Aim: We aimed to perform a clinicopathological analysis of cases presenting with borderline changes (BC) after renal transplantation and discuss whether BC might be clinically or pathologically important.
Materials And Methods: BC was diagnosed in 22 renal allograft biopsy specimens obtained from 20 renal transplant recipients between April 2010 and March 2019 after follow-up at the Department of Transplant Surgery, Kidney Center, Toda Chuo General Hospital.

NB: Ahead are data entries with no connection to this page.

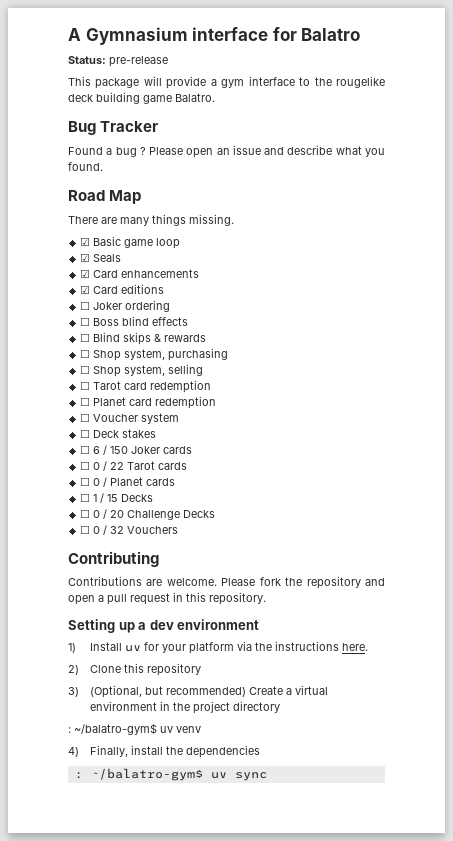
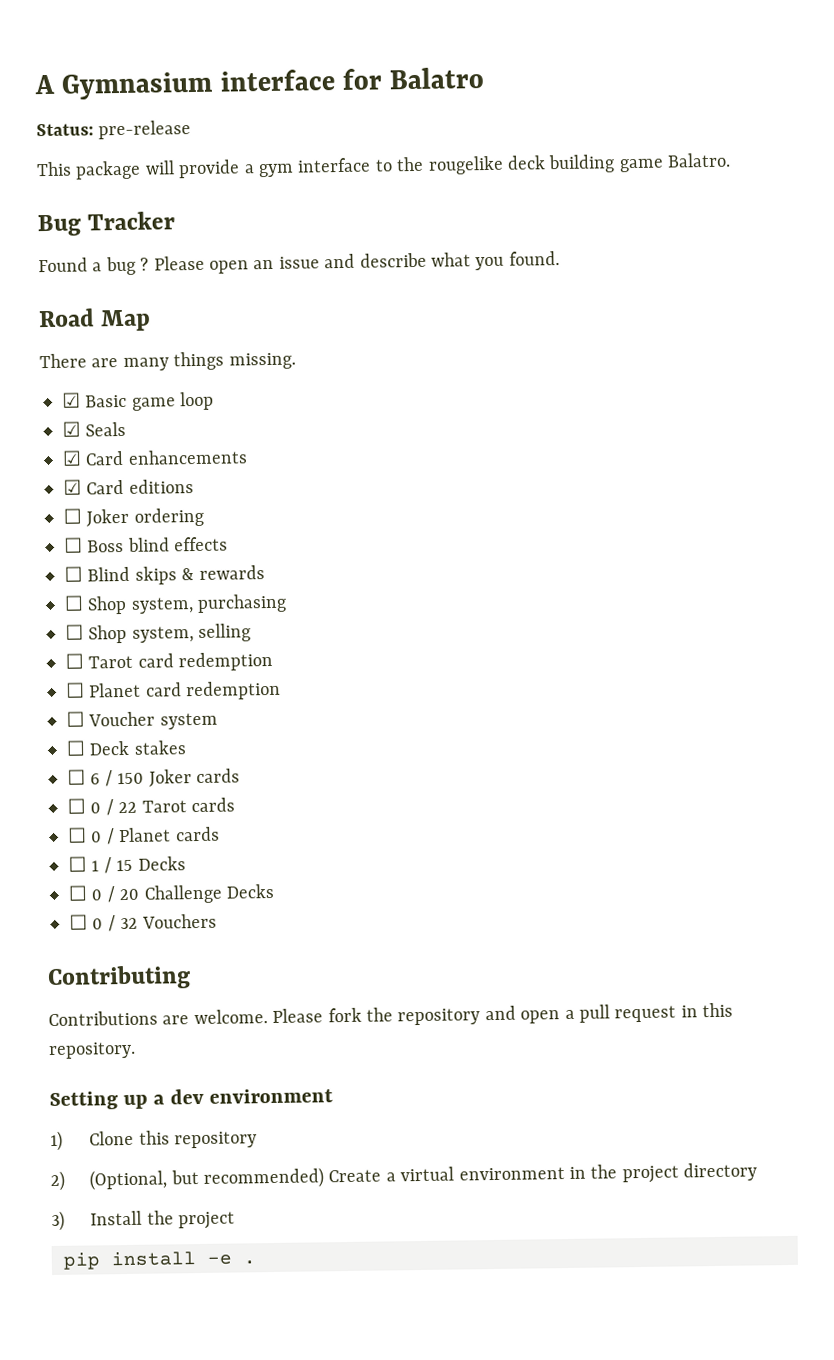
- 1) Install uv for your platform via the instructions here.
- 2) Clone this repository
+ 1) Clone this repository
- 3) (Optional, but recommended) Create a virtual environment in the project directory
+ 2) (Optional, but recommended) Create a virtual environment in the project directory
- : ~/balatro-gym$ uv venv
- 4) Finally, install the dependencies
- : ~/balatro-gym$ uv sync
+ 3) Install the project
+ pip install -e .

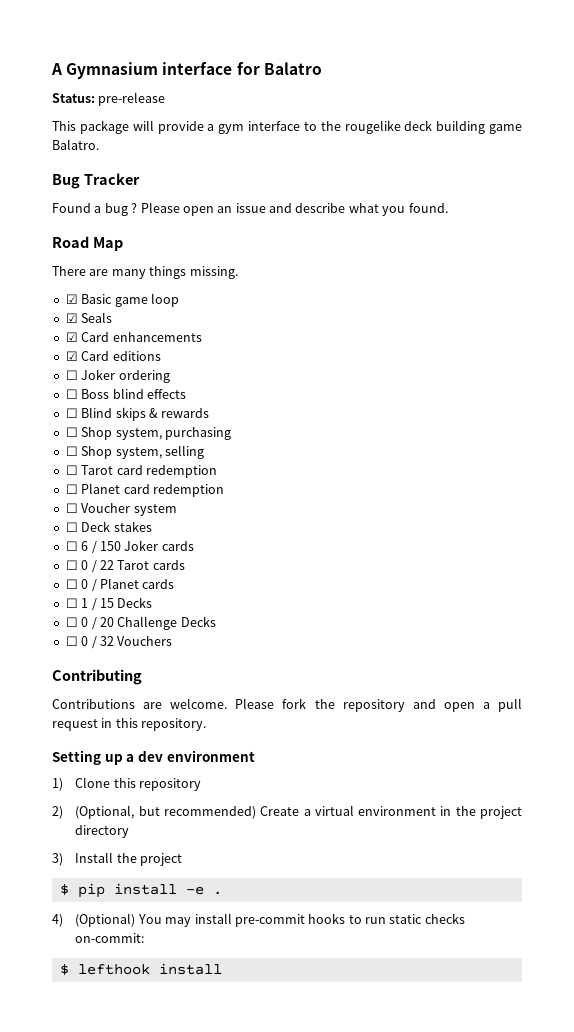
- pip install -e .
+ $ pip install -e .
+ 4) (Optional) You may install pre-commit hooks to run static checks on-commit:
+ $ lefthook install

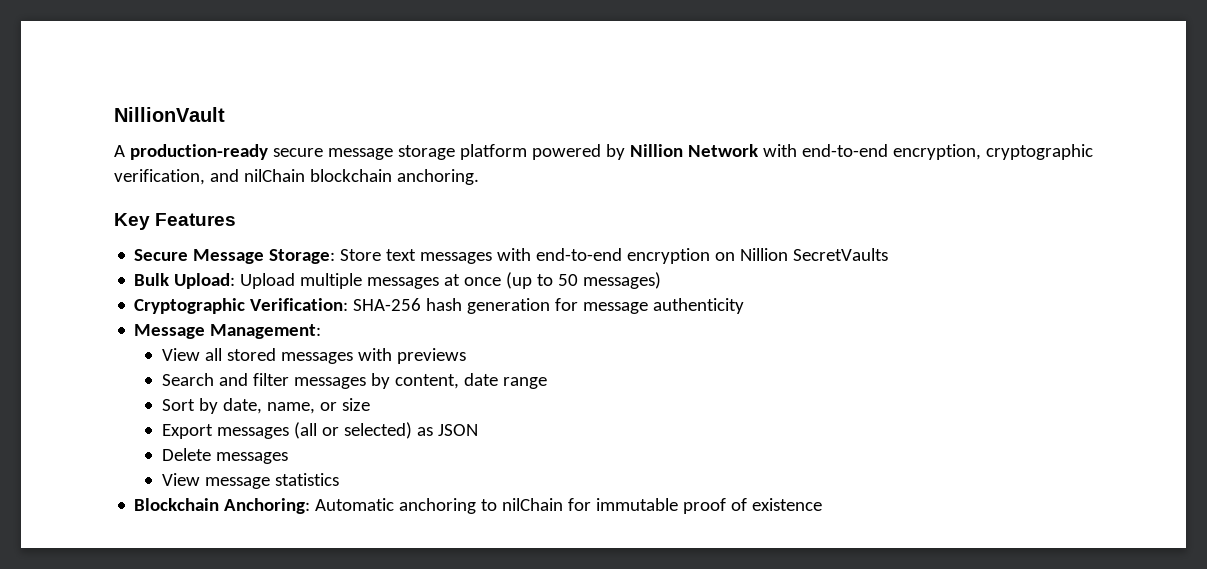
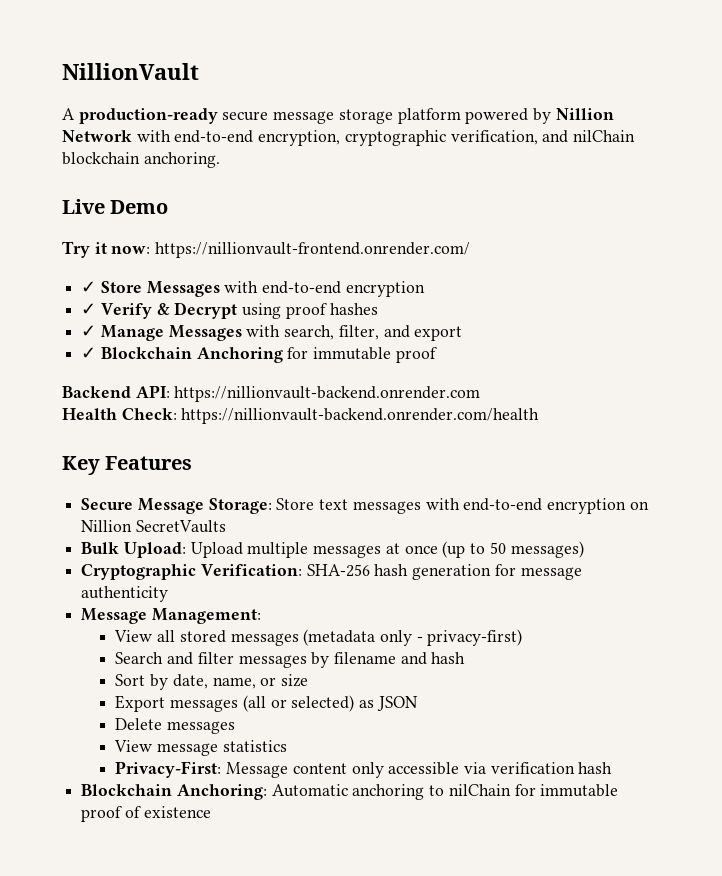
+ Live Demo
+ Try it now: https://nillionvault-frontend.onrender.com/
+ ✓ Store Messages with end-to-end encryption
+ ✓ Verify & Decrypt using proof hashes
+ ✓ Manage Messages with search, filter, and export
+ ✓ Blockchain Anchoring for immutable proof
+ Backend API: https://nillionvault-backend.onrender.com
+ Health Check: https://nillionvault-backend.onrender.com/health
- View all stored messages with previews
+ View all stored messages (metadata only - privacy-first)
- Search and filter messages by content, date range
+ Search and filter messages by filename and hash
+ Privacy-First: Message content only accessible via verification hash

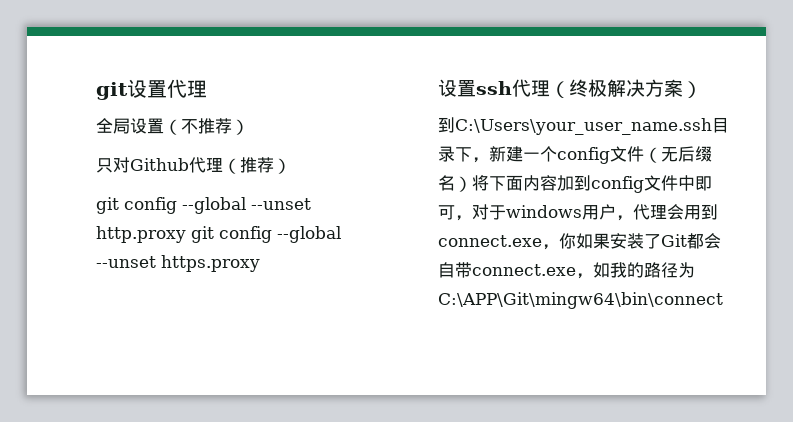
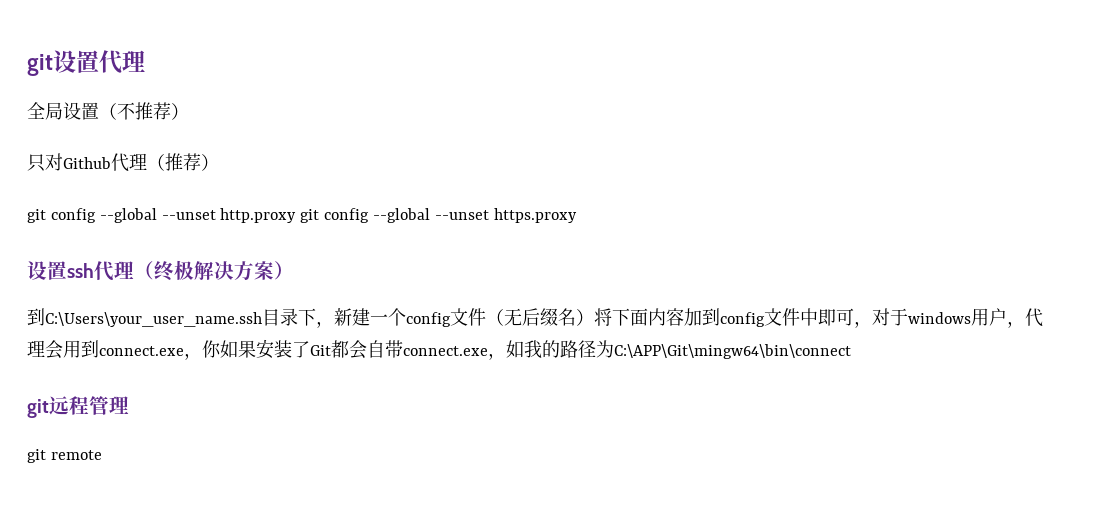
+ git远程管理
+ git remote

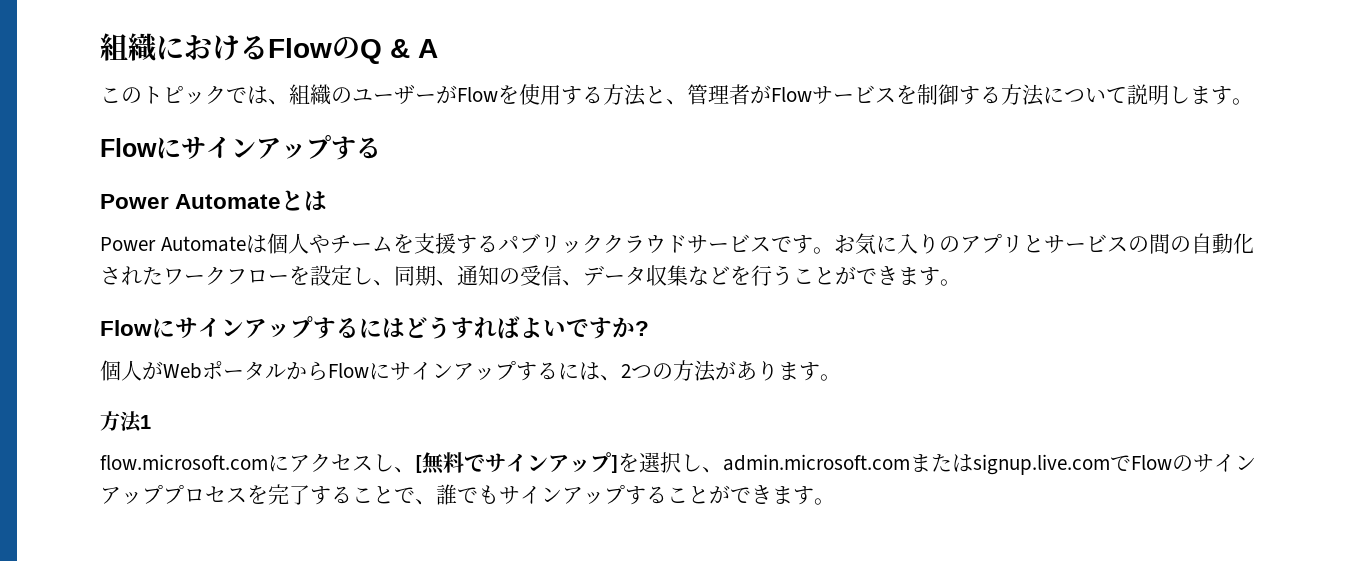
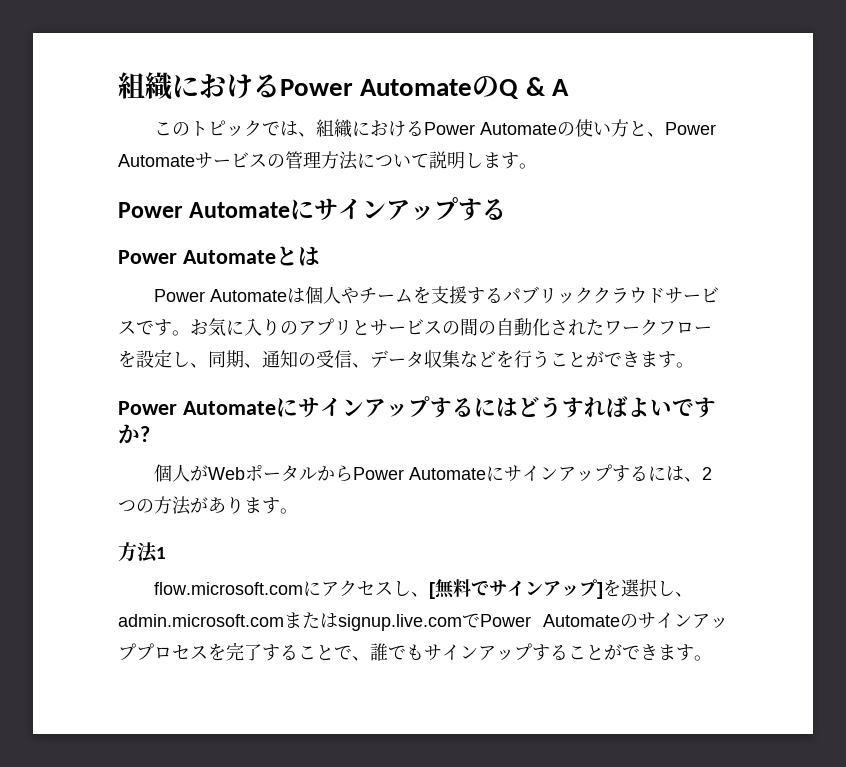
- 組織におけるFlowのQ & A
+ 組織におけるPower AutomateのQ & A
- このトピックでは、組織のユーザーがFlowを使用する方法と、管理者がFlowサービスを制御する方法について説明します。
- Flowにサインアップする
+ このトピックでは、組織におけるPower Automateの使い方と、Power Automateサービスの管理方法について説明します。
+ Power Automateにサインアップする
- Flowにサインアップするにはどうすればよいですか?
+ Power Automateにサインアップするにはどうすればよいですか?
- 個人がWebポータルからFlowにサインアップするには、2つの方法があります。
+ 個人がWebポータルからPower Automateにサインアップするには、2つの方法があります。
- flow.microsoft.comにアクセスし、[無料でサインアップ]を選択し、admin.microsoft.comまたはsignup.live.comでFlowのサインアッププロセスを完了することで、誰でもサインアップすることができます。
+ flow.microsoft.comにアクセスし、[無料でサインアップ]を選択し、admin.microsoft.comまたはsignup.live.comでPower Automateのサインアッププロセスを完了することで、誰でもサインアップすることができます。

Results: BC was diagnosed at a median of 500 days following transplantation. Among the 22 renal allograft biopsy specimens showing evidence of BC, tubulitis was observed in all specimens. Interstitial inflammation was present in 18 specimens (82%), peritubular capillaritis in 14 (64%), interstitial fibrosis (ci) and tubular atrophy (ct) in 4 (18%), and C4d deposition in the peritubular capillary was present in 6 specimens (27%). Glomerulitis and intimal arteritis were not observed. There was no renal graft loss during the observation period, but deterioration of renal allograft function after biopsy occurred in 9 patients (45%).
Conclusions: In BC, tubulitis and interstitial inflammation were the main constituents. Because glomerulitis was not observed in our study, we suspect that BC contributes to acute T-cell-mediated rejection. Although BC did not lead to renal graft loss, renal graft function deterioration was seen in nearly half of the patients after the renal graft biopsy. We conclude that BC is important clinically and pathologically and needs to be monitored and treated appropriately.